Introduction: Totally implanted ports (PORTs) have been widely used among patients with malignancy. Cardiac metastasis secondary to bone sarcoma and catheter-related right atrial thrombosis (CRAT) can be both present as cardiac masses. However, these two cardiac masses share very similar imaging characteristics.
Methods: The features, treatments, and outcomes of 5 bone sarcoma pediatric patients with PORTs who suffered from cardiac masses in the right atrium were analyzed. Clinical data and histological characteristics of cardiac masses were also recorded.

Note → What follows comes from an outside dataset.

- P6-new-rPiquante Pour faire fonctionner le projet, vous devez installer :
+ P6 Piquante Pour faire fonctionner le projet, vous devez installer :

Results: Among 928 patients with malignancy and PORTs, 5 bone sarcoma pediatric patients were found to have cardiac masses in the right atrium. The catheter tips were located in the right atrium of 4 patients and the superior vena cava-right atrium junction (CAJ) of 1 patient. Four patients with good response to anti-tumor treatment had received surgical lumpectomies for pathologic identification and mass excision, with cardiac metastases among 1 patient and thromboses among 3 patients. The median time from venous access port implantation to cardiac mass detection for CRAT was 6.3 months (range: 4.7-6.8 months) and to diagnosis of or possible cardiac metastasis was 13.3 months (range: 11.2-15.4 months).

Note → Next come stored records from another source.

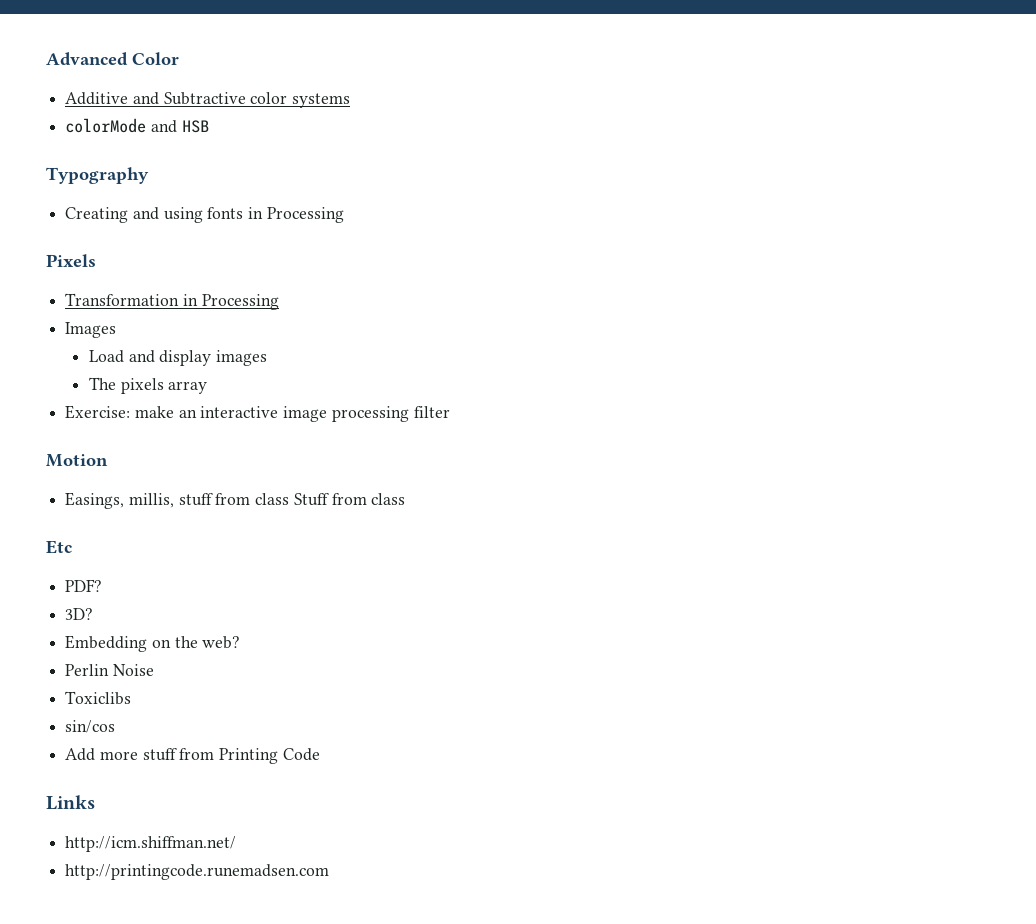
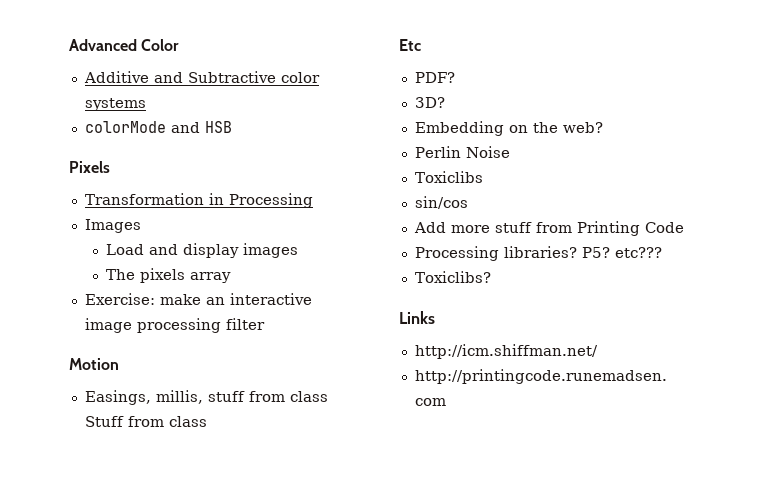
- Typography
- Creating and using fonts in Processing
+ Processing libraries? P5? etc???
+ Toxiclibs?

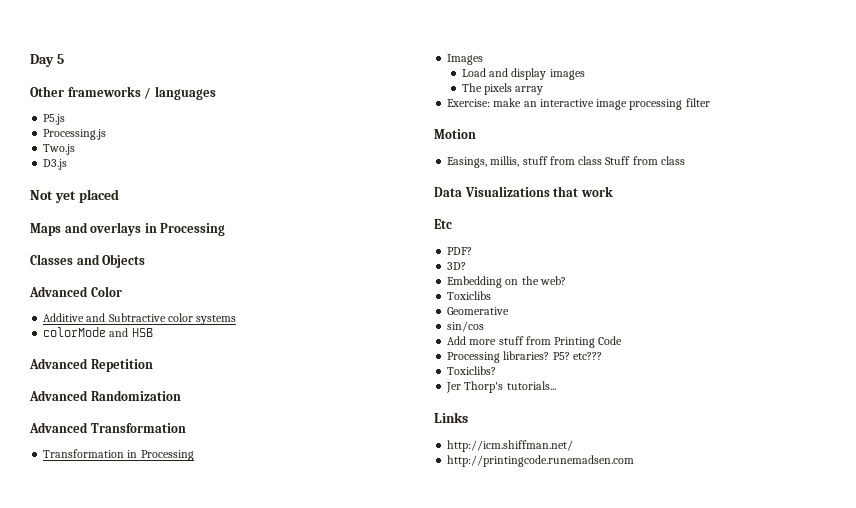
+ Day 5
+ Other frameworks / languages
+ P5.js
+ Processing.js
+ Two.js
+ D3.js
+ Not yet placed
+ Maps and overlays in Processing
+ Classes and Objects
- Pixels
+ Advanced Repetition
+ Advanced Randomization
+ Advanced Transformation
+ Data Visualizations that work
- Perlin Noise
  Toxiclibs
+ Geomerative
+ Jer Thorp's tutorials...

Conclusion: The placement of a catheter tip into the right atrium should be avoided. The time from PORTs implantation to cardiac mass detection might serve as a potential tool to differentiate cardiac metastasis from CRAT. Surgical management may be an effective treatment for bone sarcoma pediatric patients who had good response to anti-tumor treatment and suffered from cardiac masses in the right atrium.Reference:
Zhou C, Wang Y, Chen Z, Qian G, Yu W, Wang Y, Zheng S, Shen Z, Li H, Wang Y. Surgical Management of Cardiac Masses in Right Atrium Among Bone Sarcoma Pediatric Patients With Totally Implanted Ports. Front Oncol. 2022 Jun 16;12:926387. doi: 10.3389/fonc.2022.926387. PMID: 35785166; PMCID: PMC9246414.